The Cater’s Motor Freight System, Incorporated, (herein *663 after called Cater’s) was for several years prior to September 11, 1944, a common carrier of freight and a holder of common carrier permit No. 46 issued by the department of public service of the state of Washington (hereinafter called the department), under the provisions of chapter 184, p. 883, Laws of 1935, as amended (Rem. Rev. Stat., Vol. 7A, § 6382-1 [P.P.C. § 281-1] et seq.), and was subject to, and was regulated by the department.

During this period, the department had promulgated rules and regulations governing motor freight carriers, among which was Rule 45(g), which reads as follows:

“Every common carrier receiving property for shipment accompanied by a shipper’s invoice showing the amount to be collected on delivery (C.O.D.) upon collection of this amount from consignee shall within 5 days remit to the shipper or to the originating carrier, and the originating carrier shall within 5 additional days remit to the shipper the amount so collected, excluding Sundays and holidays.”

It is admitted and agreed that Cater’s was required by law to observe the foregoing rule.

On July 1, 1944, the Fruit Delivery Freight Lines, Incorporated (hereinafter called Fruit Delivery), originated a shipment of one carton of washing machine parts in Seattle for the Appliance Parts and Service Company, as shipper, consigned to Fred S. Bunch, Kennewick, Washington. Fruit Delivery undertook to collect from the consignee, on behalf of the shipper, funds in the amount of $42.45, designated as c.o.d. funds. Fruit Delivery transported the shipment to Yakima and there delivered it to Cater’s, who in turn delivered it to the Pasco Transfer Company, who delivered it to Bunch, the consignee, and collected the $42.45 and‘remitted the same to Cater’s.

Similar transactions were had (all originating from Fruit Delivery) on July 8, 1944, on a shipment to Pioneer Iron Works, Kennewick, on which $190.99 was collected; July 17, 1944, to R. J. Schultz, Pasco, on which $42.24 was collected; June 23, 1944, to United Builders’ Service, Pasco, on which $263.05 was collected; and on June 30, 1944, to Bills Place, Pasco, on which $306.24 was collected.

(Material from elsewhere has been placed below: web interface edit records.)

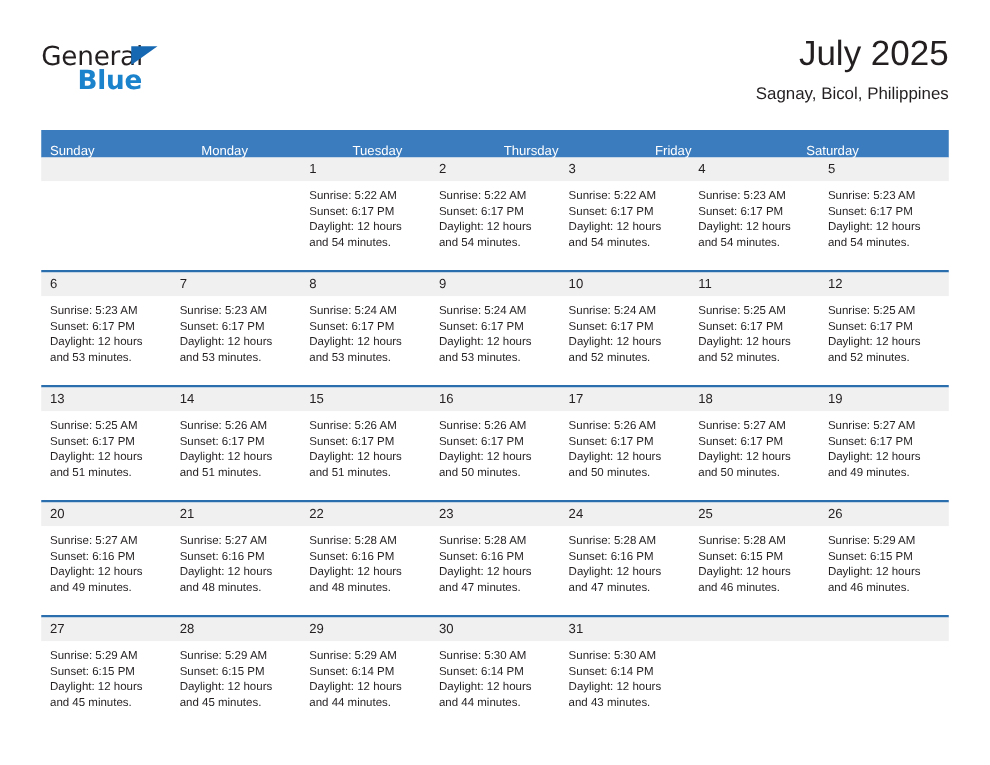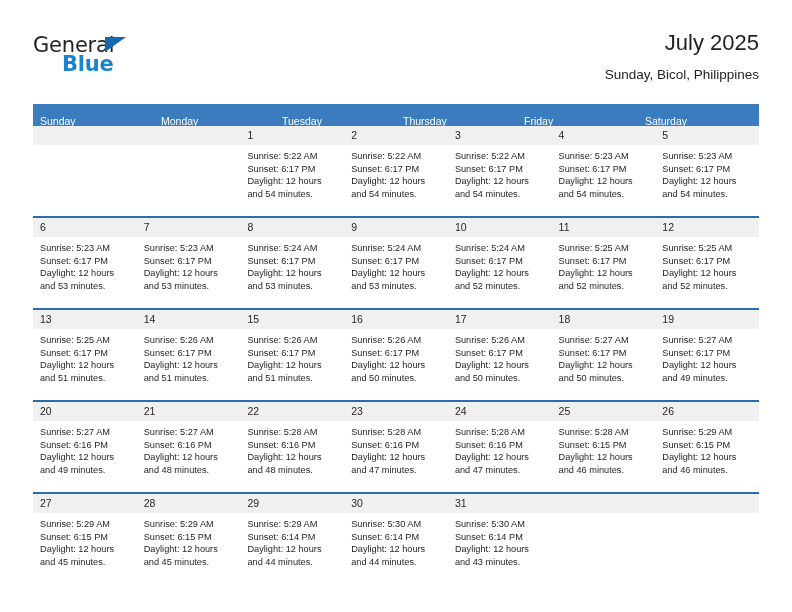--- a/index.html
+++ b/index.html
@@ -71,21 +71,21 @@
     line-height: 22px;
   }
 
   .title-block {
     position: absolute;
     right: 0;
     top: 0;
     text-align: right;
   }
   .cal-title {
-    font-size: 22px;
+    font-size: 28px;
     font-weight: 400;
     color: #231f20;
     line-height: 34px;
     white-space: nowrap;
   }
   .cal-subtitle {
     margin-top: 6px;
     font-size: 13.5px;
     font-weight: 400;
     color: #231f20;
@@ -166,21 +166,21 @@
   <div class="header">
 
     <div class="logo">
       <span class="logo-general">General</span>
       <span class="logo-triangle"></span>
       <span class="logo-blue">Blue</span>
     </div>
 
     <div class="title-block">
       <div class="cal-title">July 2025</div>
-      <div class="cal-subtitle">Sunday, Bicol, Philippines</div>
+      <div class="cal-subtitle">Sagnay, Bicol, Philippines</div>
     </div>
 
   </div>
 
   <div class="calendar">
     <div class="weekdays">
         <div class="weekday">Sunday</div>
         <div class="weekday">Monday</div>
         <div class="weekday">Tuesday</div>
         <div class="weekday">Thursday</div>

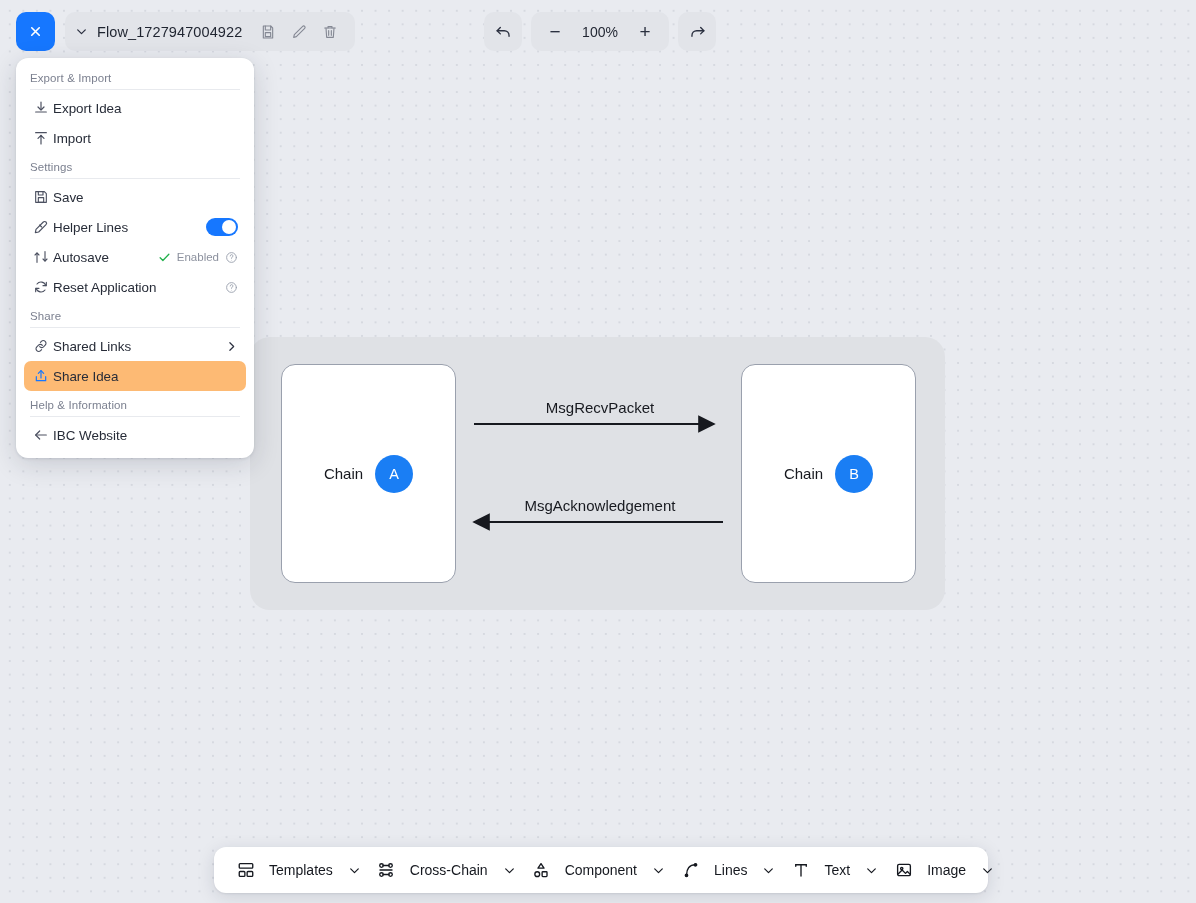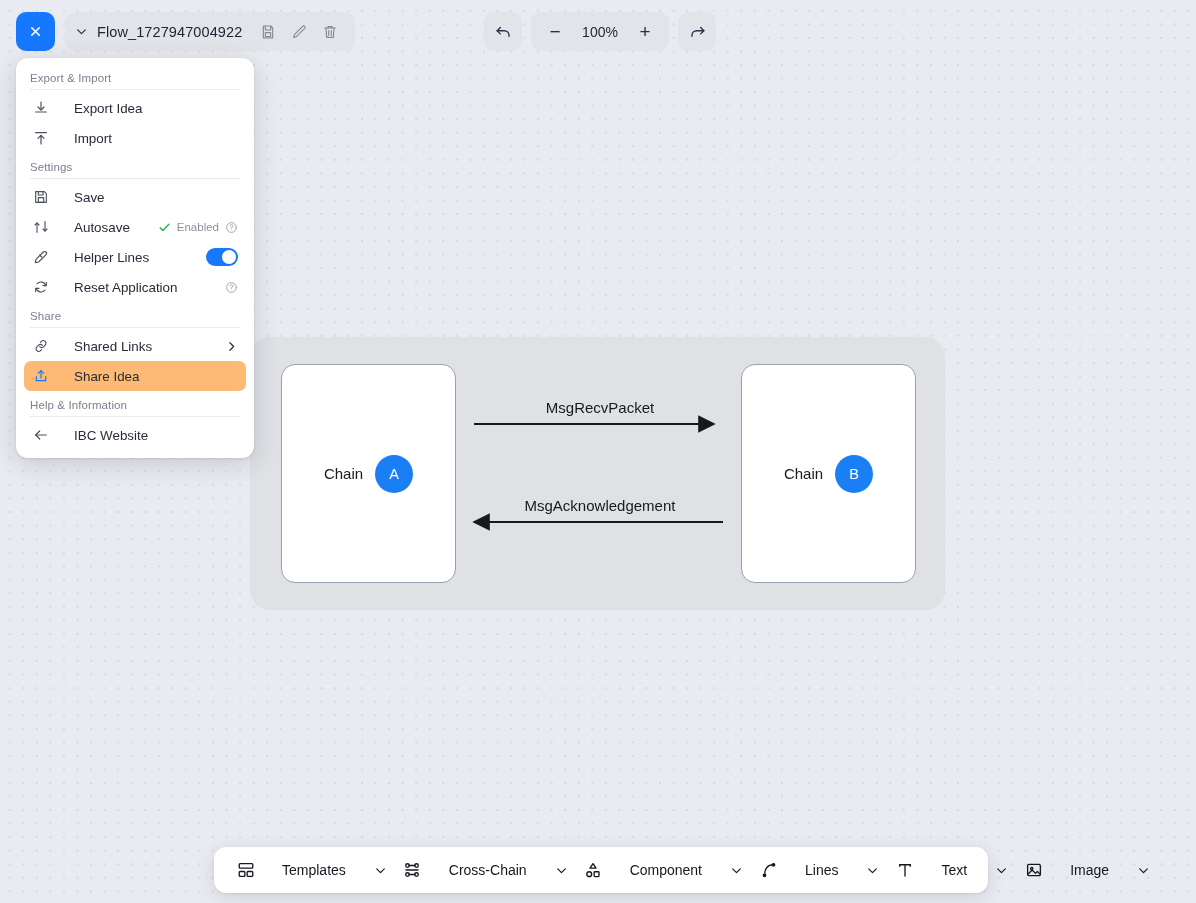--- a/index.html
+++ b/index.html
@@ -130,21 +130,21 @@
     margin: 0 14px 3px 14px;
   }
   .menu-row {
     display: flex;
     align-items: center;
     margin: 0 8px;
     height: 30px;
     border-radius: 7px;
     padding: 0 8px;
     cursor: pointer;
-    gap: 25px;
+    gap: 4px;
   }
   .menu-row.active { background: #fdba74; }
   .menu-ico {
     width: 17px; height: 17px;
     display: flex; align-items: center; justify-content: center;
     flex: 0 0 17px;
     color: #4c5161;
   }
   .menu-row.active .menu-ico { color: #1677ff; }
   .menu-label {
@@ -242,21 +242,21 @@
     box-shadow: 0 4px 18px rgba(22,30,52,.13), 0 1px 2px rgba(22,30,52,.08);
     display: flex;
     align-items: center;
     justify-content: space-around;
     padding: 0 14px;
     z-index: 20;
   }
   .tool-btn {
     display: flex;
     align-items: center;
-    gap: 27px;
+    gap: 14px;
     padding: 6px 8px;
     border-radius: 7px;
     cursor: pointer;
   }
   .tool-ico {
     width: 19px; height: 19px;
     display: flex; align-items: center; justify-content: center;
     color: #15181f;
   }
   .tool-label {
@@ -364,20 +364,33 @@
           <path d="M8 4v5h7V4"></path>
           <rect x="8" y="13" width="8" height="7"></rect>
         </svg>
     </span>
     <span class="menu-label">Save</span>
   </div>
 
   <div class="menu-row">
     <span class="menu-ico">
       <svg width="16" height="16" viewBox="0 0 24 24" fill="none" stroke="currentColor" stroke-width="1.7" stroke-linecap="round" stroke-linejoin="round">
+          <path d="M4.5 15.5L15.5 4.5a2.8 2.8 0 0 1 4 4L8.5 19.5 3.5 20.5z"></path>
+          <path d="M10 9l3 3"></path>
+        </svg>
+    </span>
+    <span class="menu-label">Helper Lines</span>
+    <span class="toggle">
+        <span class="knob"></span>
+      </span>
+  </div>
+
+  <div class="menu-row">
+    <span class="menu-ico">
+      <svg width="16" height="16" viewBox="0 0 24 24" fill="none" stroke="currentColor" stroke-width="1.7" stroke-linecap="round" stroke-linejoin="round">
           <path d="M6 20V6"></path>
           <path d="M3 9l3-3 3 3"></path>
           <path d="M18 4v14"></path>
           <path d="M21 15l-3 3-3-3"></path>
         </svg>
     </span>
     <span class="menu-label">Autosave</span>
     <span class="menu-right">
       <span class="check-ico">
         <svg width="13" height="13" viewBox="0 0 24 24" fill="none" stroke="currentColor" stroke-width="2.4" stroke-linecap="round" stroke-linejoin="round">
@@ -391,33 +404,20 @@
             <path d="M9.6 9.2a2.5 2.5 0 1 1 3.3 2.4c-.6.3-.9.8-.9 1.5v.4"></path>
             <circle cx="12" cy="17" r=".7" fill="currentColor" stroke="none"></circle>
           </svg>
       </span>
     </span>
   </div>
 
   <div class="menu-row">
     <span class="menu-ico">
       <svg width="16" height="16" viewBox="0 0 24 24" fill="none" stroke="currentColor" stroke-width="1.7" stroke-linecap="round" stroke-linejoin="round">
-          <path d="M4.5 15.5L15.5 4.5a2.8 2.8 0 0 1 4 4L8.5 19.5 3.5 20.5z"></path>
-          <path d="M10 9l3 3"></path>
-        </svg>
-    </span>
-    <span class="menu-label">Helper Lines</span>
-    <span class="toggle">
-        <span class="knob"></span>
-      </span>
-  </div>
-
-  <div class="menu-row">
-    <span class="menu-ico">
-      <svg width="16" height="16" viewBox="0 0 24 24" fill="none" stroke="currentColor" stroke-width="1.7" stroke-linecap="round" stroke-linejoin="round">
           <path d="M20 5v5h-5"></path>
           <path d="M4 19v-5h5"></path>
           <path d="M19.2 10A7.5 7.5 0 0 0 6 7.5"></path>
           <path d="M4.8 14A7.5 7.5 0 0 0 18 16.5"></path>
         </svg>
     </span>
     <span class="menu-label">Reset Application</span>
     <span class="menu-right">
       <span class="q-ico">
         <svg width="13" height="13" viewBox="0 0 24 24" fill="none" stroke="currentColor" stroke-width="1.7" stroke-linecap="round" stroke-linejoin="round">

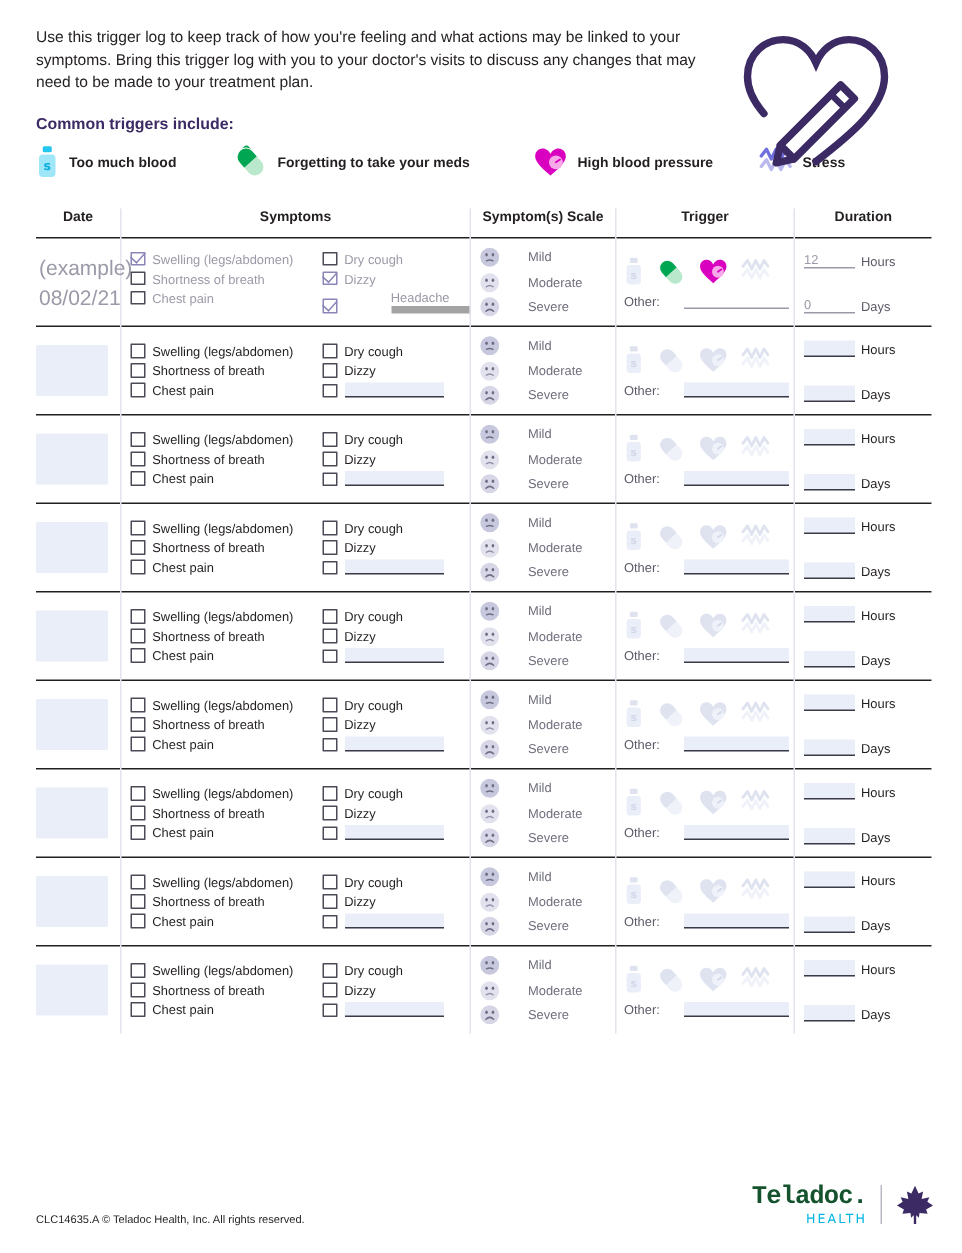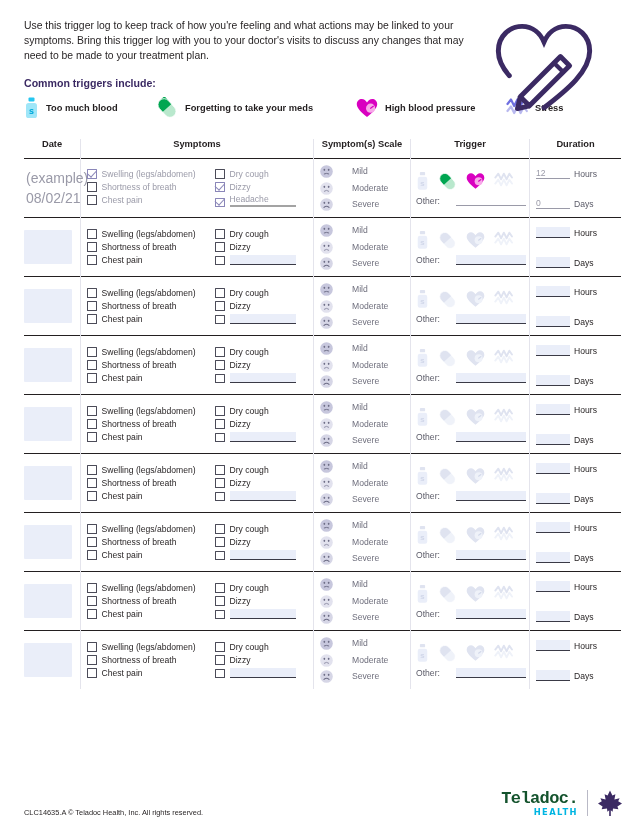--- a/index.html
+++ b/index.html
@@ -75,22 +75,22 @@
     content:"";position:absolute;left:1px;top:-2.4px;width:5px;height:7.5px;
     border:solid #8a86b8;border-width:0 1.6px 1.6px 0;transform:rotate(42deg);
   }
   .sym-txt{font-size:8.6px;color:#231f20;white-space:nowrap;line-height:1;}
   .sym-txt.muted{color:#9a9aa8;}
   .blank-write{
     width:66px;height:9px;background:#eaeef9;border-bottom:1px solid #3a3a46;
     display:inline-block;
   }
   .blank-write.filled{
-    background:transparent;border-bottom:2px solid #a3a3a3;
-    font-size:8.6px;color:#9a9aa8;line-height:9px;height:auto;padding-bottom:1px;
+    background:transparent;border-bottom:5px solid #a3a3a3;
+    font-size:8.6px;color:#9a9aa8;line-height:9px;height:auto;padding-bottom:1px;margin-left:31px;
   }
 
   
   .scale-col{display:flex;flex-direction:column;gap:3.5px;padding-left:6px;}
   .scale-line{display:flex;align-items:center;gap:19px;}
   .scale-txt{font-size:8.6px;color:#6f6f7d;line-height:1;}
   .scale-txt.ex{color:#6f6f7d;}
 
   
   .trig-wrap{padding-left:5px;}
@@ -120,21 +120,21 @@
     display:flex;align-items:flex-end;justify-content:space-between;
   }
   .copy{font-size:7.4px;color:#231f20;}
   .brand{display:flex;align-items:center;gap:9px;}
   .brand-mark{display:flex;flex-direction:column;align-items:flex-end;line-height:1;}
   .brand-t{
     font-family:Liberation Mono, monospace;font-weight:bold;
     font-size:17px;color:#14532d;letter-spacing:-0.6px;margin-left:44px;
   }
   .brand-h{
-    font-family:"DejaVu Sans", sans-serif;font-weight:bold;
+    font-family:"DejaVu Sans", sans-serif;font-weight:normal;
     font-size:8.4px;color:#00b5e2;letter-spacing:1.4px;margin-top:1px;
   }
   .brand-div{width:1px;height:26px;background:#b9b9c6;}
 </style>
 </head>
 <body>
 
 <div class="page">
 
   <div class="header">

*664 These total collections amounted to $844.97. Cater’s did not remit this amount to Fruit Delivery because its books reflected an amount in excess of the above sum then owing to it by Fruit Delivery, and it therefore credited this sum to Fruit Delivery’s account. After deducting the amount of these c.o.d. funds, Cater’s books showed a balance of $265.30 due from Fruit Delivery, which disputed Cater’s records in their entirety.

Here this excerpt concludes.